Transfer of land Covenant restricting building without consent Benefit of covenant Whether term limiting consent to original transferor Whether implied term requiring consent not to be unreasonably withheld Appeal allowed in part
The respondents’ predecessors in title transferred a plot of garden land to the appellants’ predecessors in title. The transfer was subject to a covenant that the land was to be used only for the purpose of a private garden and that no buildings were to be erected other than a greenhouse, garden shed or domestic garage “in accordance with plans which have been approved previously by the transferors in writing”. The appellants wanted to erect a double garage and store on part of the land. The respondents’ predecessors had not objected to the proposal, but the respondents did.
The county court held, inter alia, that, under the terms of the covenant, the respondents had the benefit of the covenant and the appellants required only their consent to proceed. Further, there was no implied term that any such consent might not be unreasonably withheld.
The appellants appealed contending that: (i) in the phrase “plans approved previously by the transferors”, the reference to “the transferors” meant the respondents’ predecessors as the original transferors, rather than the persons for the time being entitled to the benefit of the covenant; and (ii) a term should be implied that approval of plans should not be unreasonably withheld.
Held: The appeal was allowed in part.
1. On the true construction of the disputed covenant, the word “transferors” referred to the respondents as successors in title to the original transferors. That was the effect of section 78 of the Law of Property Act 1925 and reflected the express words of annexation, which made it clear (to the legally informed reader) that the benefit of the covenant was intended to run with the retained land. The court had to try to ascertain the true intention of the parties, taking an objective approach. This interpretation made better sense of the covenant than the literal meaning of “transferors” in the original deed and was reinforced by the way in which the expression “the transferors” had been used in the final agreement and declaration.
2. The covenant, by necessary implication, obliged the transferor to consider any plans in good faith with a view to their possible approval and not to withhold consent unreasonably.

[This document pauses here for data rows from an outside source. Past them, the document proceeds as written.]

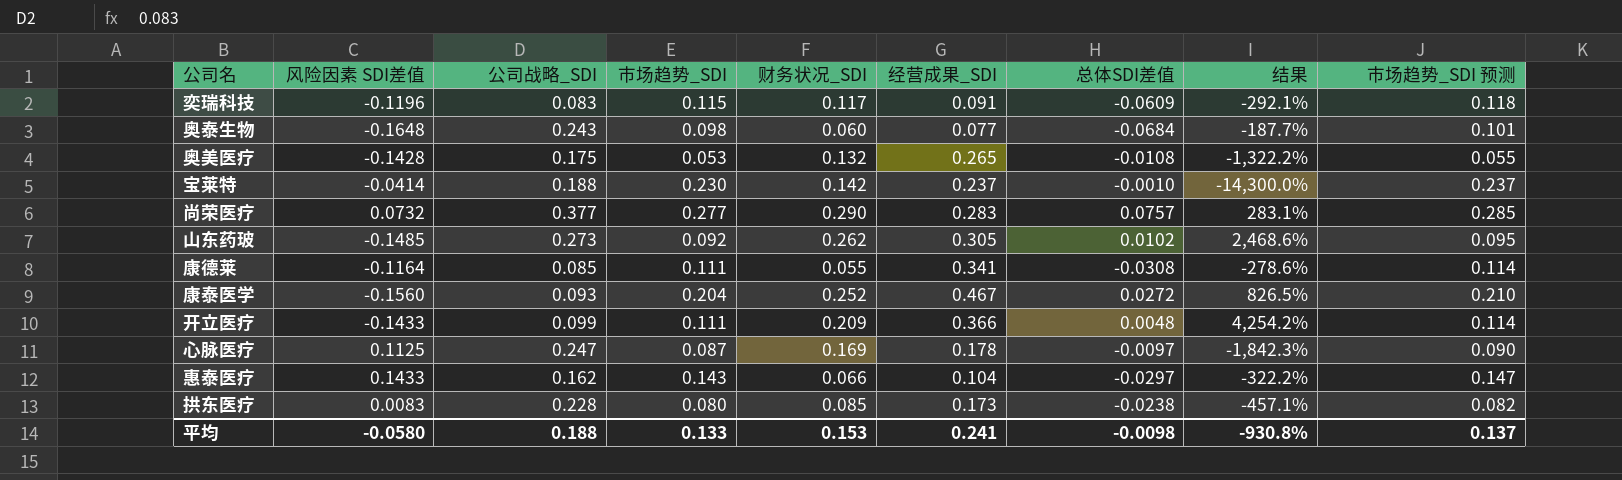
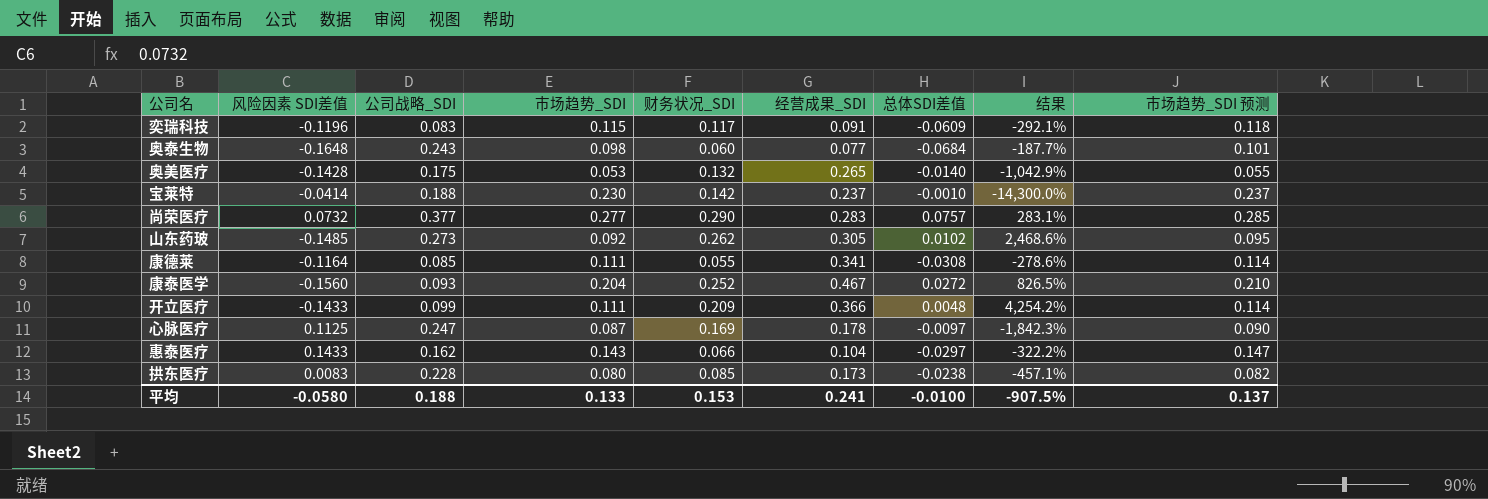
奥美医疗 | 总体SDI差值: -0.0108 -> -0.0140
奥美医疗 | 结果: -1,322.2% -> -1,042.9%
平均 | 总体SDI差值: -0.0098 -> -0.0100
平均 | 结果: -930.8% -> -907.5%

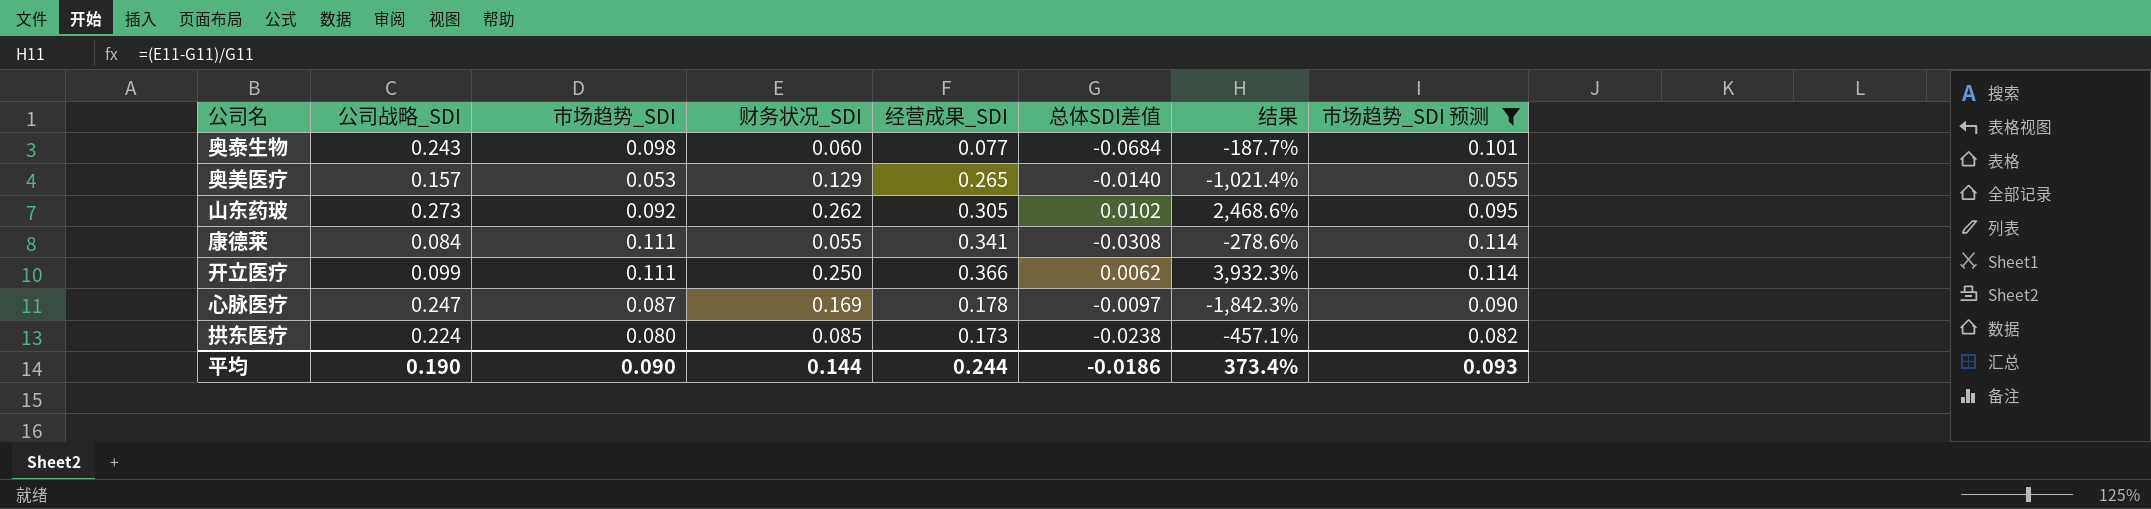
filter: none -> 市场趋势_SDI 预测 <= 0.114
column 风险因素 SDI差值 | position: 2 -> none
奥美医疗 | 公司战略_SDI: 0.175 -> 0.157
奥美医疗 | 财务状况_SDI: 0.132 -> 0.129
奥美医疗 | 结果: -1,042.9% -> -1,021.4%
康德莱 | 公司战略_SDI: 0.085 -> 0.084
开立医疗 | 财务状况_SDI: 0.209 -> 0.250
开立医疗 | 总体SDI差值: 0.0048 -> 0.0062
开立医疗 | 结果: 4,254.2% -> 3,932.3%
拱东医疗 | 公司战略_SDI: 0.228 -> 0.224
平均 | 公司战略_SDI: 0.188 -> 0.190
平均 | 市场趋势_SDI: 0.133 -> 0.090
平均 | 财务状况_SDI: 0.153 -> 0.144
平均 | 经营成果_SDI: 0.241 -> 0.244
平均 | 总体SDI差值: -0.0100 -> -0.0186
平均 | 结果: -907.5% -> 373.4%
平均 | 市场趋势_SDI 预测: 0.137 -> 0.093

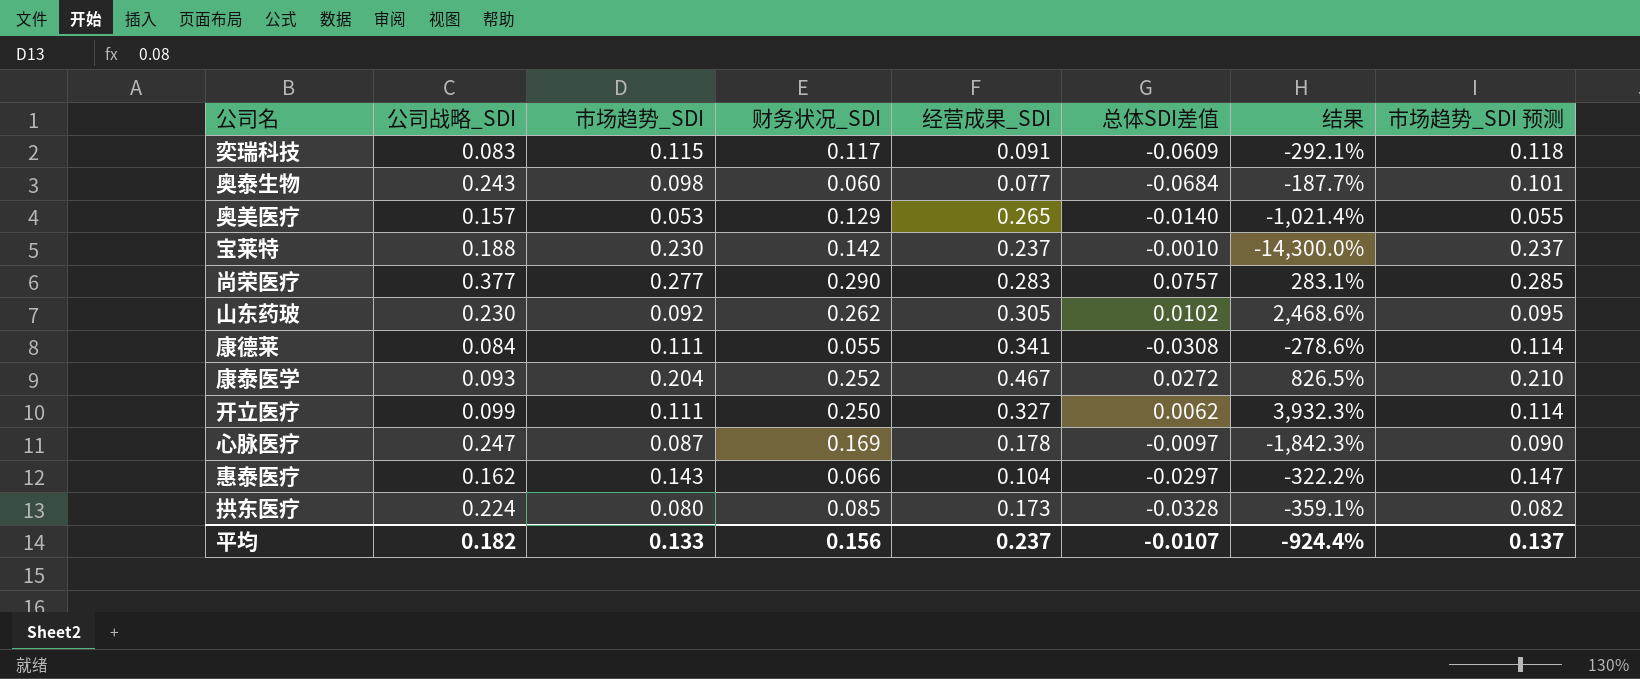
filter: 市场趋势_SDI 预测 <= 0.114 -> none
山东药玻 | 公司战略_SDI: 0.273 -> 0.230
开立医疗 | 经营成果_SDI: 0.366 -> 0.327
拱东医疗 | 总体SDI差值: -0.0238 -> -0.0328
拱东医疗 | 结果: -457.1% -> -359.1%
平均 | 公司战略_SDI: 0.190 -> 0.182
平均 | 市场趋势_SDI: 0.090 -> 0.133
平均 | 财务状况_SDI: 0.144 -> 0.156
平均 | 经营成果_SDI: 0.244 -> 0.237
平均 | 总体SDI差值: -0.0186 -> -0.0107
平均 | 结果: 373.4% -> -924.4%
平均 | 市场趋势_SDI 预测: 0.093 -> 0.137

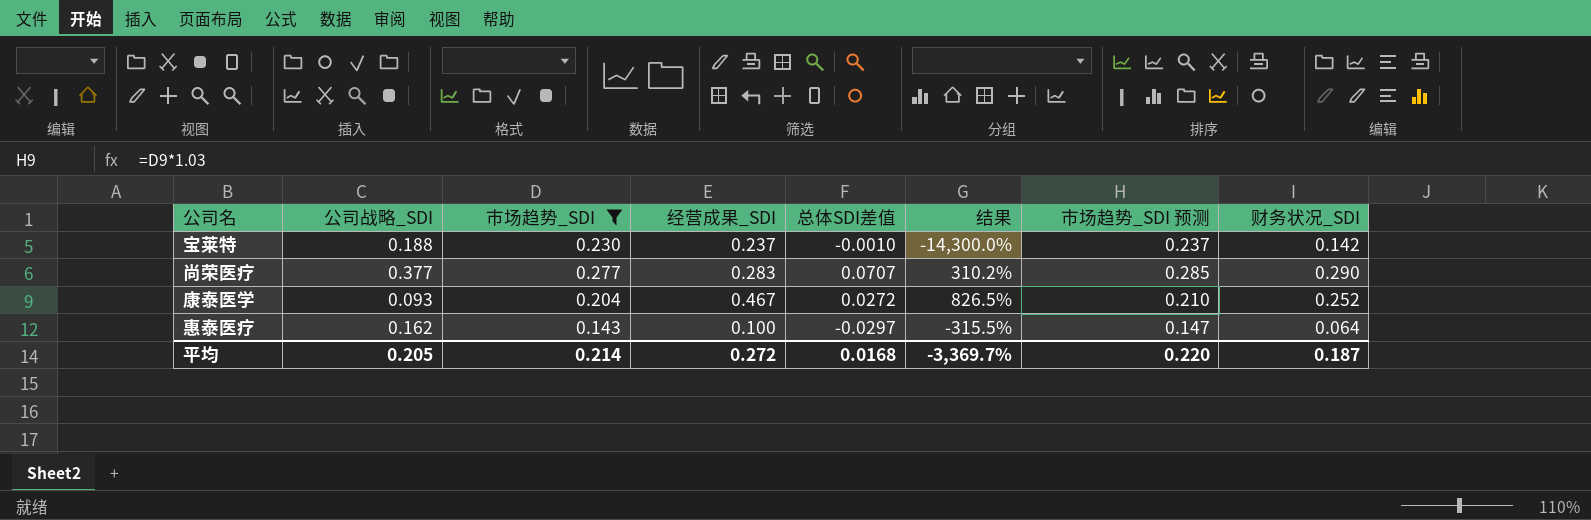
filter: none -> 市场趋势_SDI >= 0.143
column 财务状况_SDI | position: 4 -> 8
尚荣医疗 | 总体SDI差值: 0.0757 -> 0.0707
尚荣医疗 | 结果: 283.1% -> 310.2%
惠泰医疗 | 经营成果_SDI: 0.104 -> 0.100
惠泰医疗 | 结果: -322.2% -> -315.5%
惠泰医疗 | 财务状况_SDI: 0.066 -> 0.064
平均 | 公司战略_SDI: 0.182 -> 0.205
平均 | 市场趋势_SDI: 0.133 -> 0.214
平均 | 经营成果_SDI: 0.237 -> 0.272
平均 | 总体SDI差值: -0.0107 -> 0.0168
平均 | 结果: -924.4% -> -3,369.7%
平均 | 市场趋势_SDI 预测: 0.137 -> 0.220
平均 | 财务状况_SDI: 0.156 -> 0.187

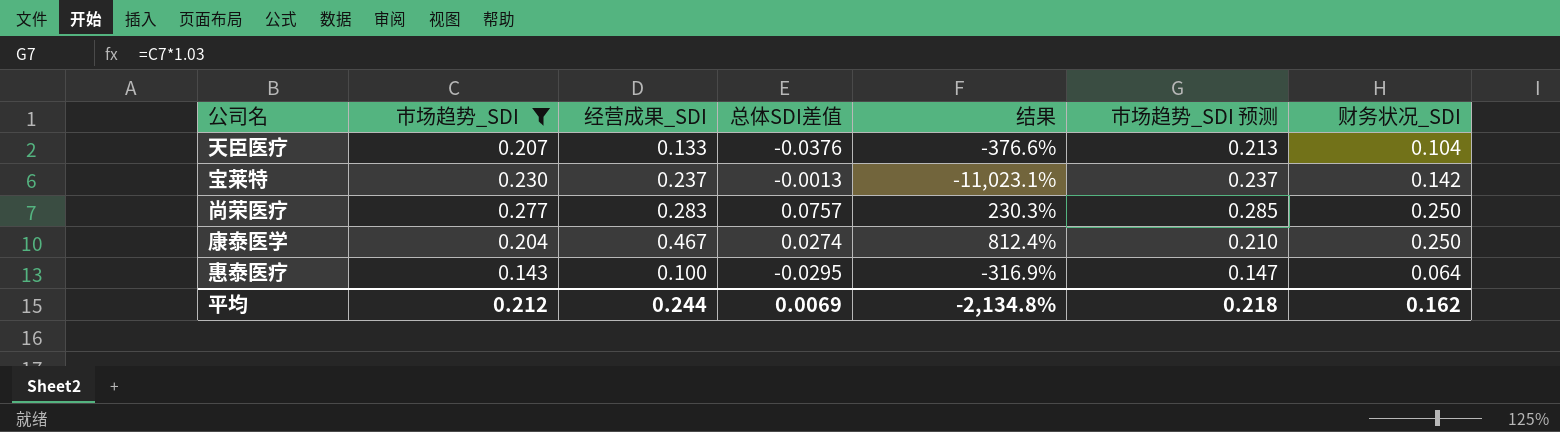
column 公司战略_SDI | position: 2 -> none
row 天臣医疗: none -> 0.207 | 0.133 | -0.0376 | -376.6% | 0.213 | 0.104
宝莱特 | 总体SDI差值: -0.0010 -> -0.0013
宝莱特 | 结果: -14,300.0% -> -11,023.1%
尚荣医疗 | 总体SDI差值: 0.0707 -> 0.0757
尚荣医疗 | 结果: 310.2% -> 230.3%
尚荣医疗 | 财务状况_SDI: 0.290 -> 0.250
康泰医学 | 总体SDI差值: 0.0272 -> 0.0274
康泰医学 | 结果: 826.5% -> 812.4%
康泰医学 | 财务状况_SDI: 0.252 -> 0.250
惠泰医疗 | 总体SDI差值: -0.0297 -> -0.0295
惠泰医疗 | 结果: -315.5% -> -316.9%
平均 | 市场趋势_SDI: 0.214 -> 0.212
平均 | 经营成果_SDI: 0.272 -> 0.244
平均 | 总体SDI差值: 0.0168 -> 0.0069
平均 | 结果: -3,369.7% -> -2,134.8%
平均 | 市场趋势_SDI 预测: 0.220 -> 0.218
平均 | 财务状况_SDI: 0.187 -> 0.162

Some limitations on the power to withhold approval were necessary to give the contract business efficacy. In the present context, it made no practical difference whether the implied proviso was “not to be arbitrarily or capriciously withheld” or “not to be unreasonably withheld”. It was clear that the protection of the sensibilities of the covenantee was one purpose of the covenant. It was only if no reasonable neighbour could object to the proposal that the court would be justified in overriding a decision by the covenantee to refuse approval. The application of such a test would not deprive the covenantee of the ability “to exercise firm control over any building”, but it would prevent it from acting arbitrarily or capriciously or from improper motives: Price v Bouch (1986) 279 EG 1226; Cryer v Scott Bros (Sunbury) Ltd (1988) 55 P&CR 183 and Re Jillas’ Application [2000] 2 EGLR 99; (1999) 23 EG 147 considered.
William Hansen (instructed by Duffield Stunt, of Chelmsford) appeared for the appellants; Conrad Rumney (instructed by Shoosmiths, of Basingstoke) appeared for the respondents.